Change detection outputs

==========

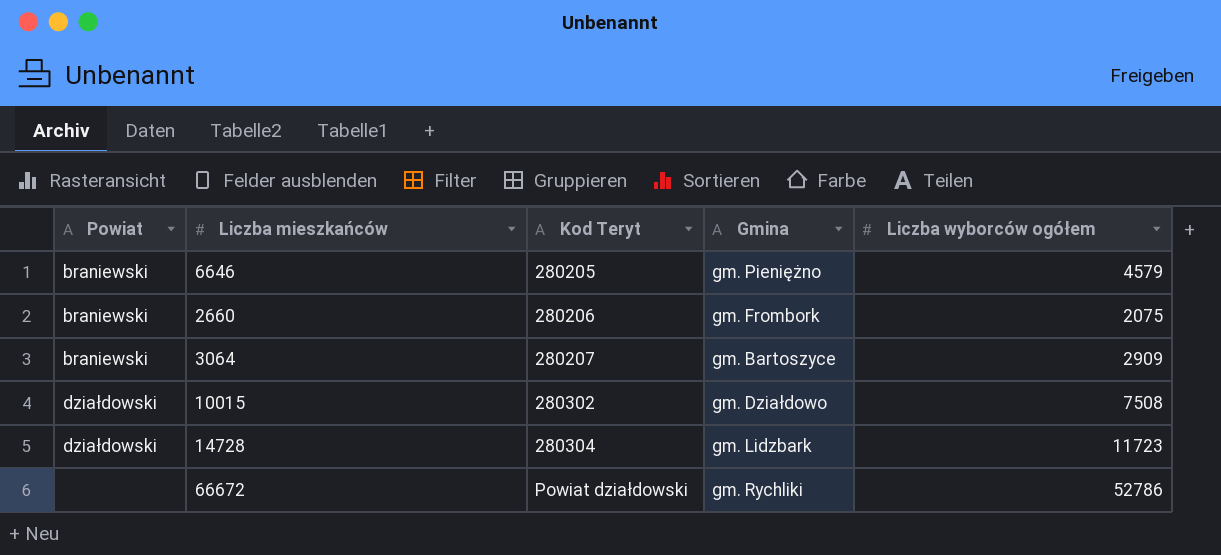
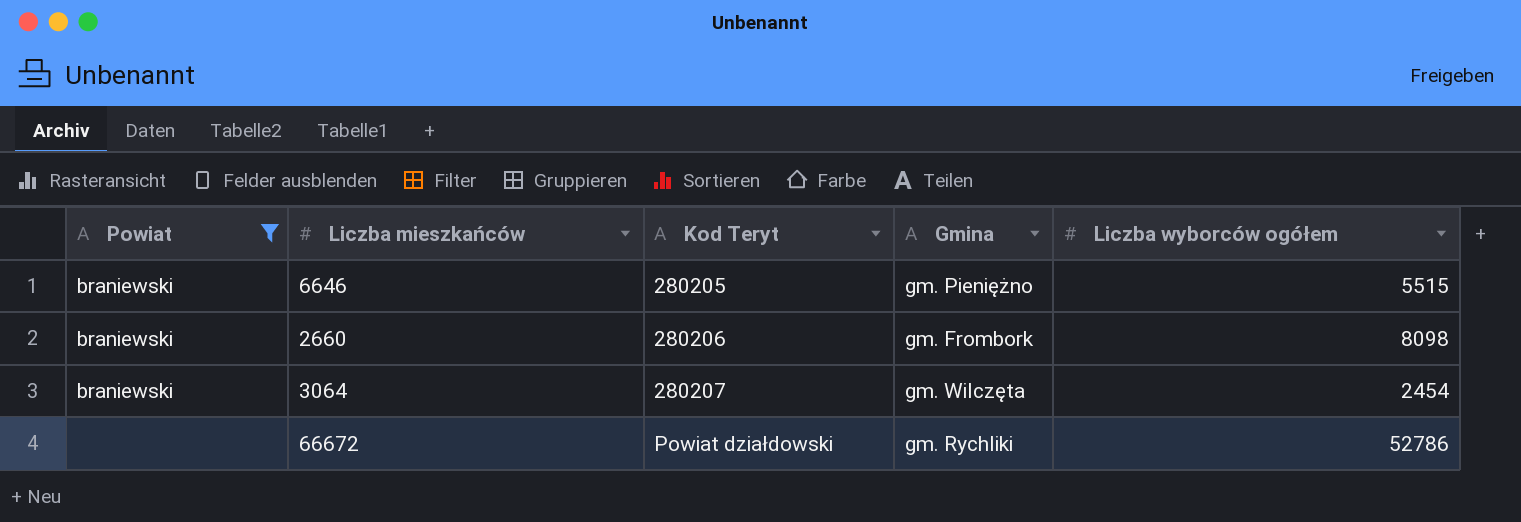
filter: none -> Powiat != działdowski
6646 | Liczba wyborców ogółem: 4579 -> 5515
2660 | Liczba wyborców ogółem: 2075 -> 8098
3064 | Gmina: gm. Bartoszyce -> gm. Wilczęta
3064 | Liczba wyborców ogółem: 2909 -> 2454

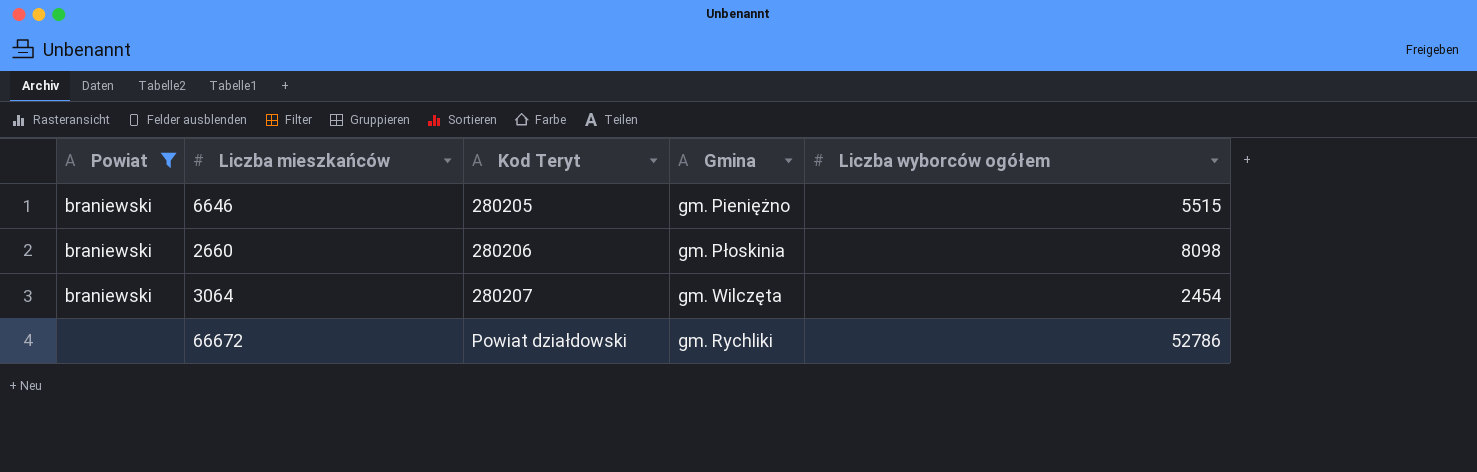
2660 | Gmina: gm. Frombork -> gm. Płoskinia

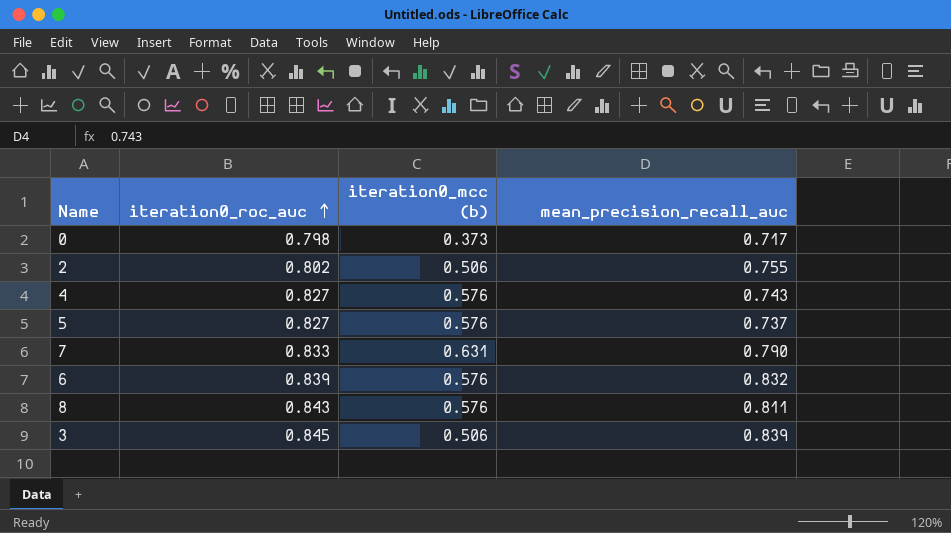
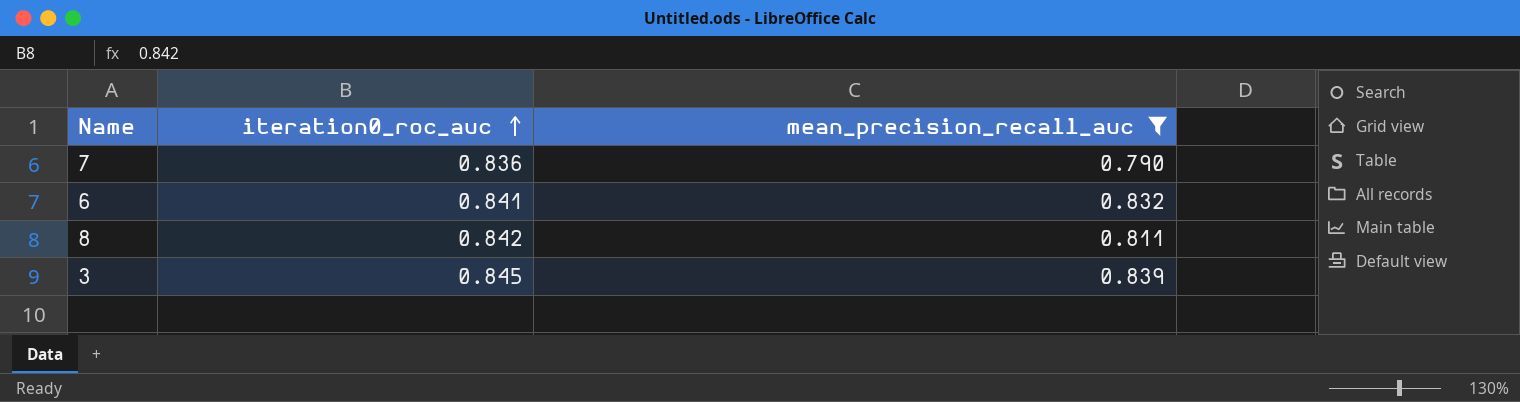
filter: none -> mean_precision_recall_auc >= 0.790
column iteration0_mcc (b) | position: 3 -> none
7 | iteration0_roc_auc: 0.833 -> 0.836
6 | iteration0_roc_auc: 0.839 -> 0.841
8 | iteration0_roc_auc: 0.843 -> 0.842

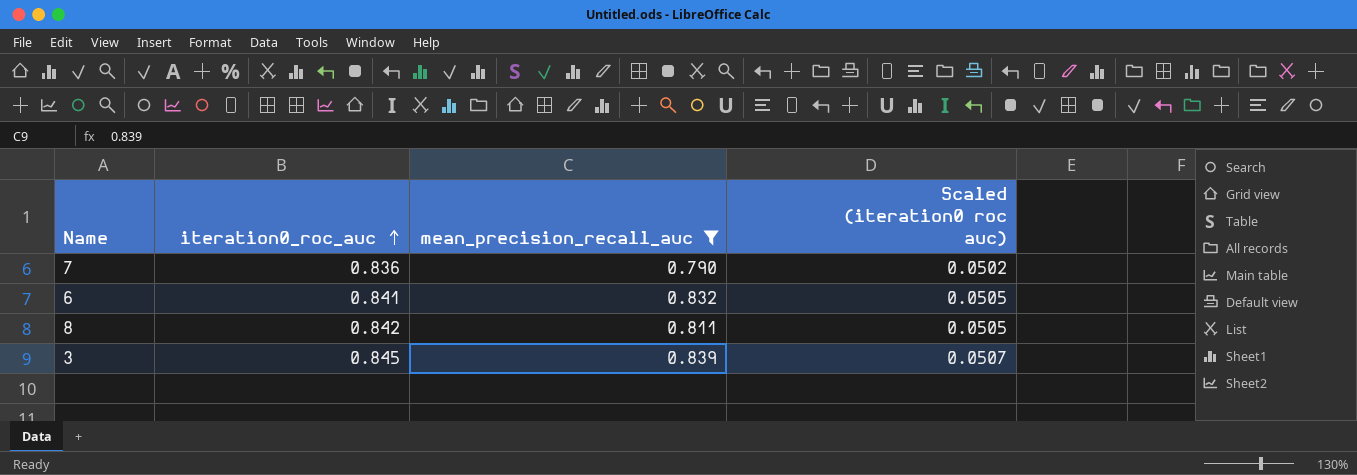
column Scaled (iteration0 roc auc) | formula: none -> [iteration0_roc_auc] * 0.06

==========

**TASK OBJECTIVE**:
Copy all the lines above that hold the string "column".

**RESPONSE AREA**:
column iteration0_mcc (b) | position: 3 -> none
column Scaled (iteration0 roc auc) | formula: none -> [iteration0_roc_auc] * 0.06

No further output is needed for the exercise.